Nationwide analysis: Changes in the natural history of low risk localized prostate cancer

12 Background: Increased use of prostate-specific antigen (PSA) has introduced an increase in PCa incidence and a lead time and stage migration at diagnosis, altering the natural history of PCa. Contemporary PCa patients are likely younger and have smaller tumor burden at diagnosis. We investigated if changes in the PCa landscape have altered the course of low-risk localized PCa. Methods: In the Danish Prostate Cancer Registry (DaPCaR), patients diagnosed from 1995 to 2011 with localized (T1-2, N0/X, M0) PCa with Gleason score ≤ 6 were identified. Patients were stratified into three periods of diagnosis; 1995-2000 (period 1), 2001-2005 (period 2) and 2006-2011 (period 3). Competing risk analysis treating PCa and other-cause death as competing events was performed. Results: Of the 5,660 patients identified, 35.9% had undergone radical prostatectomy (RP).
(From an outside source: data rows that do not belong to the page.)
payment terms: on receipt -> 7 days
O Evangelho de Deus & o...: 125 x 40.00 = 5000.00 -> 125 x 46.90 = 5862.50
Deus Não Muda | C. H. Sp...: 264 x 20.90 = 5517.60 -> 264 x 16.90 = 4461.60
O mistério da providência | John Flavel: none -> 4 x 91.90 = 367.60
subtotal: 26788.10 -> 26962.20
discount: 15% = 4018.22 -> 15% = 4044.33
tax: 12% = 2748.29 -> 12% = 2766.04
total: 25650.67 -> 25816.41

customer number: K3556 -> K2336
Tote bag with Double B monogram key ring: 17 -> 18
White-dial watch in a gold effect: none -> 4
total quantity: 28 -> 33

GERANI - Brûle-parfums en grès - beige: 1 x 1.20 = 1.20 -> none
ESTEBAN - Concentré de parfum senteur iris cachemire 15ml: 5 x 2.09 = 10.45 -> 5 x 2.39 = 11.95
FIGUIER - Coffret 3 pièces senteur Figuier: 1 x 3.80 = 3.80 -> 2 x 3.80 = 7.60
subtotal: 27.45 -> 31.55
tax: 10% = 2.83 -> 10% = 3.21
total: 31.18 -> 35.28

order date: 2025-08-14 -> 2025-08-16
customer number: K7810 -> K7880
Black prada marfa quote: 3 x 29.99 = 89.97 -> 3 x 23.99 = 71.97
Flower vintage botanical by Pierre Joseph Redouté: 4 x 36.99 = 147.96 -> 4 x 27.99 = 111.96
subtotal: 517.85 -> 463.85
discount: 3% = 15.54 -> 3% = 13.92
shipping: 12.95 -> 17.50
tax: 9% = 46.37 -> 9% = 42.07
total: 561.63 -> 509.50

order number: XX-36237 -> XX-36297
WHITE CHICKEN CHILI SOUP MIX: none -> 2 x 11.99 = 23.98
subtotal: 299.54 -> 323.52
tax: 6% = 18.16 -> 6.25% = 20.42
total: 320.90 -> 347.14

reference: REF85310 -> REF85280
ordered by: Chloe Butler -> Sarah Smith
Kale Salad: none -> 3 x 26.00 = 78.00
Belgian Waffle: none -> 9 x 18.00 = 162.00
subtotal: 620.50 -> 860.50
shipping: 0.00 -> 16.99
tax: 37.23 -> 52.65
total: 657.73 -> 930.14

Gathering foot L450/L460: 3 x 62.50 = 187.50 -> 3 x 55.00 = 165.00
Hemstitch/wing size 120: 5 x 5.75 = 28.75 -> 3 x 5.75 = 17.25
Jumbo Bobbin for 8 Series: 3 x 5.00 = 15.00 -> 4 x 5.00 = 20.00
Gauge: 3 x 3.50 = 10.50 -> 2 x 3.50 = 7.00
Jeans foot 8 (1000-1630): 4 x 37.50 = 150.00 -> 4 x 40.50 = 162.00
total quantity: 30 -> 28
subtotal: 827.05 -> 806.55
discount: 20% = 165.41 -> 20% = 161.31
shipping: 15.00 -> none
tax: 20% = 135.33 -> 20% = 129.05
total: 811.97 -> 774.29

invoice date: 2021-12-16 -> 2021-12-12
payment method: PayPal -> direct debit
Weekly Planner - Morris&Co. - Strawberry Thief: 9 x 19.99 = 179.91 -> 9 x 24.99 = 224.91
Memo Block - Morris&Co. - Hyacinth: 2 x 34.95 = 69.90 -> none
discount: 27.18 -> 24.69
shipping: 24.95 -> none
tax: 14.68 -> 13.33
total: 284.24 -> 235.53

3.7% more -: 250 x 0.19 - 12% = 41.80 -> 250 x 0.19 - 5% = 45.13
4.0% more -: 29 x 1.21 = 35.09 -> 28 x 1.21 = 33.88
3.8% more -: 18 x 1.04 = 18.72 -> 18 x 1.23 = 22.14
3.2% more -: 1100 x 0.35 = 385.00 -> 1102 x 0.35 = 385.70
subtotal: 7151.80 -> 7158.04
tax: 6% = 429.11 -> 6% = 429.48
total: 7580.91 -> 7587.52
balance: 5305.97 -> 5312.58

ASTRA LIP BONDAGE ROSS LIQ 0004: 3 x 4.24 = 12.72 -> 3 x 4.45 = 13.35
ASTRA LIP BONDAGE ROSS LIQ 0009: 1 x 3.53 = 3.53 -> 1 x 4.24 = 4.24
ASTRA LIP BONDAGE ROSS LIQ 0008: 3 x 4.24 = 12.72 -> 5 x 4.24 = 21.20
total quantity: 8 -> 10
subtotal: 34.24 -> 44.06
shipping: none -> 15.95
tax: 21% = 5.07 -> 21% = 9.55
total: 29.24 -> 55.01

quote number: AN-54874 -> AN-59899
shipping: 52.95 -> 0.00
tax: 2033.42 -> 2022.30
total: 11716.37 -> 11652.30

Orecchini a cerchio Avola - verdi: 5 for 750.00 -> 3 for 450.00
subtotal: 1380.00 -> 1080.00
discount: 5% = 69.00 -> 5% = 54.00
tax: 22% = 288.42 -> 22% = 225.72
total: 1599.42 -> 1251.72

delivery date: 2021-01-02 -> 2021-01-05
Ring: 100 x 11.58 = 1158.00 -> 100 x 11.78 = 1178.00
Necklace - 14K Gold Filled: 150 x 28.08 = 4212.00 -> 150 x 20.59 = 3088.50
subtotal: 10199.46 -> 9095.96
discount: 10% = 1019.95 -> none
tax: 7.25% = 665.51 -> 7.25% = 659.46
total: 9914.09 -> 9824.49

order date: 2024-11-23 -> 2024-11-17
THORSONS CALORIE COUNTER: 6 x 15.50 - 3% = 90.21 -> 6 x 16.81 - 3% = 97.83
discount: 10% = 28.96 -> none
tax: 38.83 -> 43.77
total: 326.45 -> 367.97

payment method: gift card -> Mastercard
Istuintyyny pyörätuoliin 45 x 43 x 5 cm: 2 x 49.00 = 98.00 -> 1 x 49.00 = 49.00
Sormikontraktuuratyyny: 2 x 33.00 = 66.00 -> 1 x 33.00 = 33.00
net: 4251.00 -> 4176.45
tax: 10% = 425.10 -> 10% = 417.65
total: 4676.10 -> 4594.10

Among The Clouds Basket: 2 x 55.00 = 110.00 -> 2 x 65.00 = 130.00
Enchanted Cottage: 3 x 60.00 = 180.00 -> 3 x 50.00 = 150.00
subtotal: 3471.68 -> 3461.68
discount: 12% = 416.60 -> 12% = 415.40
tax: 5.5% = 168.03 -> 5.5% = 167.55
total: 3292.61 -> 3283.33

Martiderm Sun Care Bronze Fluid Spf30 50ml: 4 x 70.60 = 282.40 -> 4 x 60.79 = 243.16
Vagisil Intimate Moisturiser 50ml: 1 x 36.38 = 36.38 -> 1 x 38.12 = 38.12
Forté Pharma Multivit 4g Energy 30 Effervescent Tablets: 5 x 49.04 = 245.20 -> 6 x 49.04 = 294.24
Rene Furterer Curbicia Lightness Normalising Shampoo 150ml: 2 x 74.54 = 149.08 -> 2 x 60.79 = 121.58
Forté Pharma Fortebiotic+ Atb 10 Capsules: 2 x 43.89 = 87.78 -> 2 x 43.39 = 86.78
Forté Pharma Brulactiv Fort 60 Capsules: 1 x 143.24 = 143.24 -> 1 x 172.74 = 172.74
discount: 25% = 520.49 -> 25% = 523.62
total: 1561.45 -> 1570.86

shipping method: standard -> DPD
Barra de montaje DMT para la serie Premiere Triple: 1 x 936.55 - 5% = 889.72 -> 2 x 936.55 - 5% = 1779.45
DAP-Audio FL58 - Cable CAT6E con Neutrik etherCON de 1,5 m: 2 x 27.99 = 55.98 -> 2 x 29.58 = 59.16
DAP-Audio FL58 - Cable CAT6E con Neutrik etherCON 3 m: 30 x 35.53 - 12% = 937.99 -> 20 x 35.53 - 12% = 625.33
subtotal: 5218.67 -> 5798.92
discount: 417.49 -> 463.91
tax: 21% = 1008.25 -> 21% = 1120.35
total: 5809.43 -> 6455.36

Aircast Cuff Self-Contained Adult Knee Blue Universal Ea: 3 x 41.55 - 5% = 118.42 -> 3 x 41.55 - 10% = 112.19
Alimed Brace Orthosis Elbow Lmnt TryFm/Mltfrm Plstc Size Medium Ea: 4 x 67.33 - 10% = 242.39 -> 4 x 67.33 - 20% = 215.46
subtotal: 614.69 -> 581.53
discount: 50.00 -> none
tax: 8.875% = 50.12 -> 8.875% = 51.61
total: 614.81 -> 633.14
From period 1 to period 3, the median age at diagnosis decreased from 72.2 to 66.0 years and the median PSA decreased from 16.2 to 8.6 ng/mL. From period 1 to period 3, the 5-year risk of PCa-death decreased from 14.3% (95% CI: 12.1-16.4%) to 1.3% (95% CI: 0.83-1.7%), p < .0.0001 and the risk of other cause death decreased from 18.1% (95% CI: 15.8-20.5%) to 7.2% (95% CI: 6.2-8.2), p = 0.0001. In patients undergoing RP, the 5-year risk of PCa-death decreased from 0.67% (95% CI: 0.67-2.0%) for patients diagnosed in period 1 to 0.45% (95% CI: 0.0055-0.84), for patients diagnosed in period 3, p = 0.92. For patients not undergoing RP, the 5-year risk of PCa death decreased from 16.6% (95% CI: 14.1-19.1) to 2.0% (95% CI: 1.2-2.7%), p < 0.0001. Conclusions: In a nationwide cohort of patients with low risk localized PCa, the 5-year risk of PCa-death significantly decreased when comparing patients diagnosed during 2006-2011 to those diagnosed during 1995-2000. This was mainly driven by patients not undergoing RP. In the most recently diagnosed group, the difference in 5-year PCa-death between patients undergoing RP and not undergoing RP was small (0.45% vs. 2.0%). Our data demonstrate that the impact of PSA induced lead-time and stage migration has diminished the absolute effect of RP on the risk of 5-year PCa-death because contemporary low-risk localized patients have a significantly better prognosis.